Les rois ne pouvaient naturellement exercer à eux seuls les fonctions judiciaires. Les éphores et d’autres magistrats dont il sera question plus loin partageaient ce soin avec eut. Ils se réservaient toutefois de trancher les questions relatives au mariage des orphelines, lorsqu’il y avait désaccord entre les parents qui leur restaient[22]. On peut sans crainte ajouter qu’il en était de même pour tous les procès concernant les droits des familles et les questions d’héritage. C’était toujours devant les rois par exemple que devaient être faites les adoptions. Ils jugeaient aussi les litiges autant pour objet l’entretien des voies publiques, par cette raison sans doute qu’ils étaient particulièrement intéressés, en tant que chefs militaires, à ce que rien ne retardât la marche des armées. Les rois de Sparte, comme les rois homériques, rendaient la justice gratuitement ; mais ils tiraient d’ailleurs des revenus considérables ; outre les redevances auxquelles ils avaient droit comme prêtres et comme chefs d’armée, il y avait, dans le pays des Périèques, des districts importants qui leur étaient attribués, et dont ils touchaient l’impôt[23]. A la ville, chacun d’eux occupait séparément une maison simple, il est vrai, et de peu d’apparence, mais entretenue aux dépens du trésor public. Leur table ne leur coûtait non plus aucun frais ; on leur servait des portions doubles[24]. Leur fortune privée devait être considérable, à en juger par les amendes auxquelles furent condamnés quelques-uns d’entre eux. En prenant possession du pouvoir, le roi faisait remise aux Spartiates de toutes leurs dettes envers ses prédécesseurs et envers l’État, et probablement payait les dernières de ses deniers. C’était là une sorte d’amnistie, quelque chose d’analogue au don de joyeux avènement, dont l’usage s’est conservé, à chaque changement de règne, chez un grand nombre de nations modernes.

 

 

 



[1] Les rois spartiates, outre le titre de βασιλεΐς, portaient aussi celui de βαγοι, conducteurs, de άγω précédé du digamma. Voy. Bœckh, Corpus Inscr. gr., I, p. 83, et Ross, alte Lokriche Inschr., p. 20.

[2] La forme la plus correcte est Agiades, de Agias, dont Agis n’est qu’une abréviation.

[3] Hérodote, VI, 52.

[4] Voy. A. Kopstdadt, de Rer. Lacon. Constit. Lycurgea, Gryph., 1849, p. 96, et C. F. Hermann, dans les Gœtting. gelehrt.
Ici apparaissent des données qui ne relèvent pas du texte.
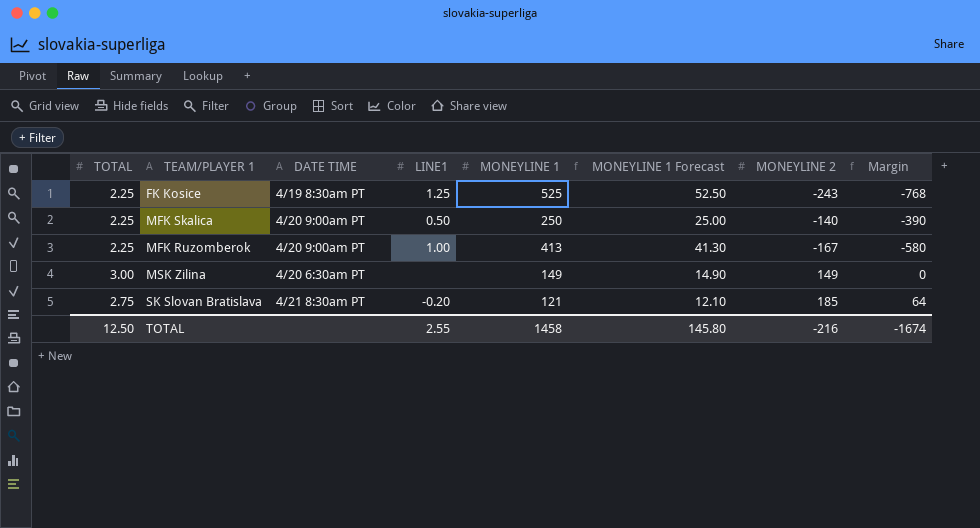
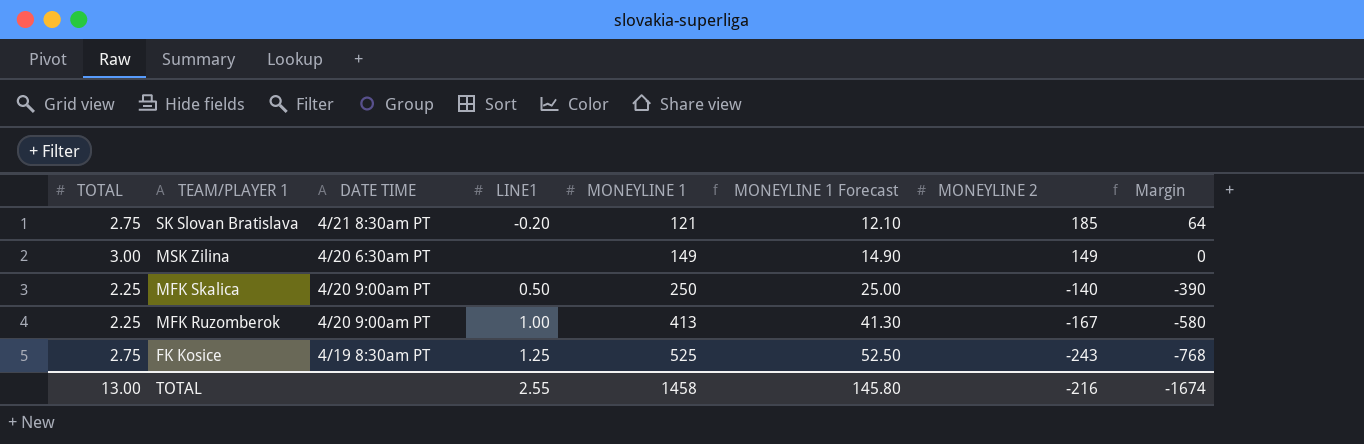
row order: none -> TEAM/PLAYER 1 descending
FK Kosice | TOTAL: 2.25 -> 2.75
TOTAL | TOTAL: 12.50 -> 13.00

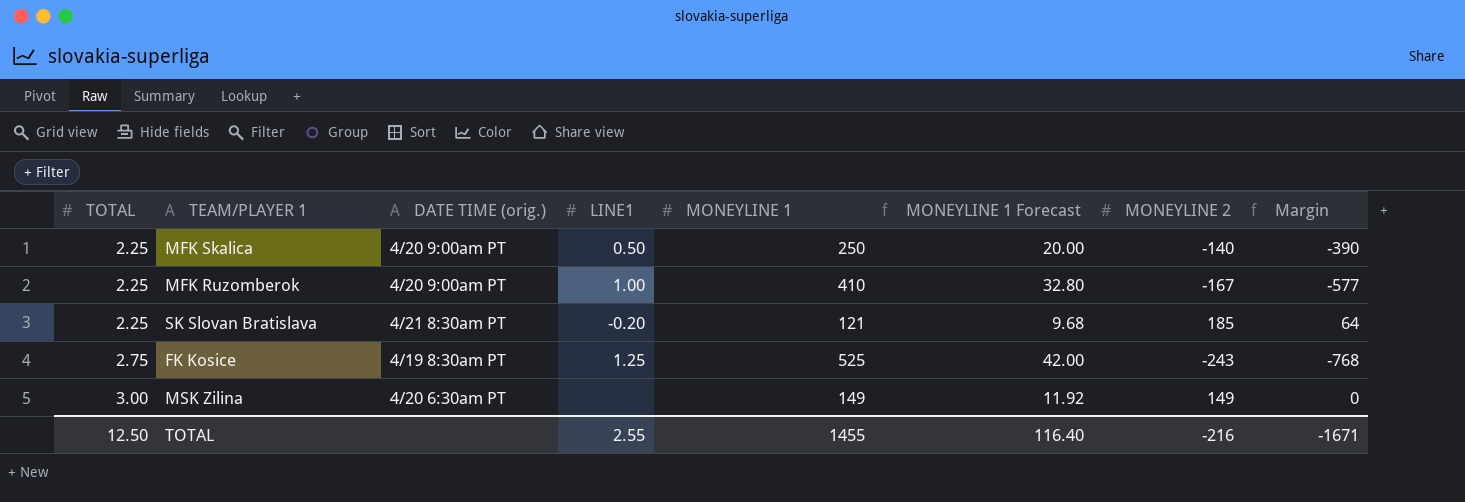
row order: TEAM/PLAYER 1 descending -> TOTAL ascending
column name: DATE TIME -> DATE TIME (orig.)
column MONEYLINE 1 Forecast | formula: [MONEYLINE 1] * 0.1 -> [MONEYLINE 1] * 0.08
MFK Ruzomberok | MONEYLINE 1: 413 -> 410
MFK Ruzomberok | Margin: -580 -> -577
SK Slovan Bratislava | TOTAL: 2.75 -> 2.25
TOTAL | TOTAL: 13.00 -> 12.50
TOTAL | MONEYLINE 1: 1458 -> 1455
TOTAL | MONEYLINE 1 Forecast: 145.80 -> 116.40
TOTAL | Margin: -1674 -> -1671

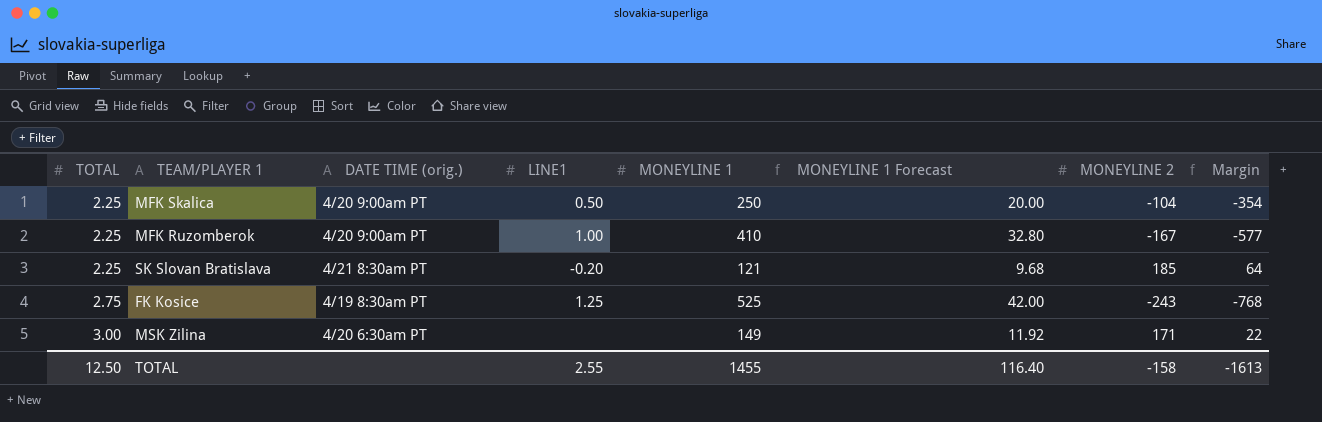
MFK Skalica | MONEYLINE 2: -140 -> -104
MFK Skalica | Margin: -390 -> -354
MSK Zilina | MONEYLINE 2: 149 -> 171
MSK Zilina | Margin: 0 -> 22
TOTAL | MONEYLINE 2: -216 -> -158
TOTAL | Margin: -1671 -> -1613

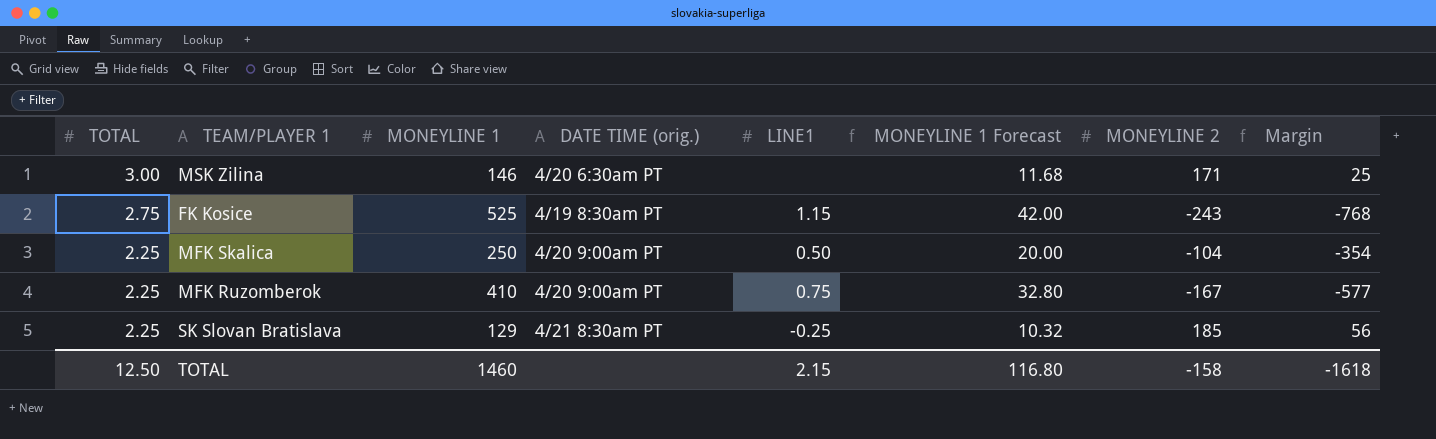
row order: TOTAL ascending -> TOTAL descending
column MONEYLINE 1 | position: 5 -> 3
MSK Zilina | MONEYLINE 1: 149 -> 146
MSK Zilina | MONEYLINE 1 Forecast: 11.92 -> 11.68
MSK Zilina | Margin: 22 -> 25
FK Kosice | LINE1: 1.25 -> 1.15
MFK Ruzomberok | LINE1: 1.00 -> 0.75
SK Slovan Bratislava | MONEYLINE 1: 121 -> 129
SK Slovan Bratislava | LINE1: -0.20 -> -0.25
SK Slovan Bratislava | MONEYLINE 1 Forecast: 9.68 -> 10.32
SK Slovan Bratislava | Margin: 64 -> 56
TOTAL | MONEYLINE 1: 1455 -> 1460
TOTAL | LINE1: 2.55 -> 2.15
TOTAL | MONEYLINE 1 Forecast: 116.40 -> 116.80
TOTAL | Margin: -1613 -> -1618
Anzeigen, 1849, p. 1230.

[5] Pausanias, III, 12, § 7 et 14, § 2. Quelques critiques ont conclu à tort d’un passage de Xénophon (Hellen., V, 3, § 20) que les deux rois habitaient la même maison ; voy. à ce sujet le comment. de Haase sur le de Republ. Lacedæm., p. 253.

[6] Hérodote, IV, 147 ; Pausanias, IV, 3, 3.

[7] Hérodote, VIII, 3 ; Plutarque, Agis, 11. Il ne fallait pas, dit E. Curtius (Hist. gr., t. I, p. 222 et la trad. franç.) que des alliances avec d’autres maisons souveraines leur inspirassent une politique dynastique et des fantaisies désordonnées.

[8] Xénophon, Hellen., III, 3, § 3 ; Plutarque, Agésilas, 3, et Lycurgue, 3 ; Pausanias, III, 4, § 7.

[9] Pausanias, III, 4, § 4, et 6, § 2 ; Xénophon, Hellen., III, 3, § 4 ; Hérodote, VI, 66.

[10] Aristote, Polit., III, 9, § 2.

[11] Xénophon (de Republ. Lacedæm., 15, § 2) ne parle que de l’accomplissement des sacrifices ; l’alternative résulte d’un passage d’Hérodote (VI, 57), d’après lequel d’autres que les rois pouvaient faire un sacrifice public (θυσία δημοτελής). On soupçonne, il est vrai, ce passage d’être corrompu.

[12] Hérodote, VI, 56 et 57 ; Xénophon, de Republ. Lacedæm., 15, § 5.

[13] Όλόκληροι καί άφελεΐς (Étymol. M., p. 176, 20.)

[14] Plutarque, Agis, 21.

[15] Hérodote, VI, 58 ; Xénophon, Hellen., V, 3, 19.

[16] Hérodote, VI, 56.

[17] Hérodote, V, 75 ; Xénophon, Hellen., V, 3, § 10.

[18] Xénophon, de Republ. Lacedæm., 13, § 1 ; Phylarque cité par Polybe, Il, 62, § 1.

[19] Plutarque, Agésilas, 10.

[20] Xénophon, de Republ. Lacedæm., 13 ; cf. Haase, p. 262.

[21] Thucydide, V, 63 ; Diodore, XII, 78. Cf. Haase, Lucubrat. Thucydideæ, p. 89.

[22] Hérodote, VI, 57.

[23] Xénophon, de Republ. Lacedæm., 15, § 13 ; Platon, Alcib., I, p, 123 A. Il n’est pas vraisemblable, malgré l’avis de quelques critiques, que le φόρος βασιλικός, dont parle Platon, fût la seule contribution imposée aux Périèques.

[24] Xénophon, Agésilas, 8, § 7, et de Republ. Lacedæm., 15, § 4 ; Plutarque, Agés., 19 ; Cornelius Nepos, Agés., 7 ; Pausanias, III, 3, § 7, et 12, § 3 ; Hérodote, VI, 59.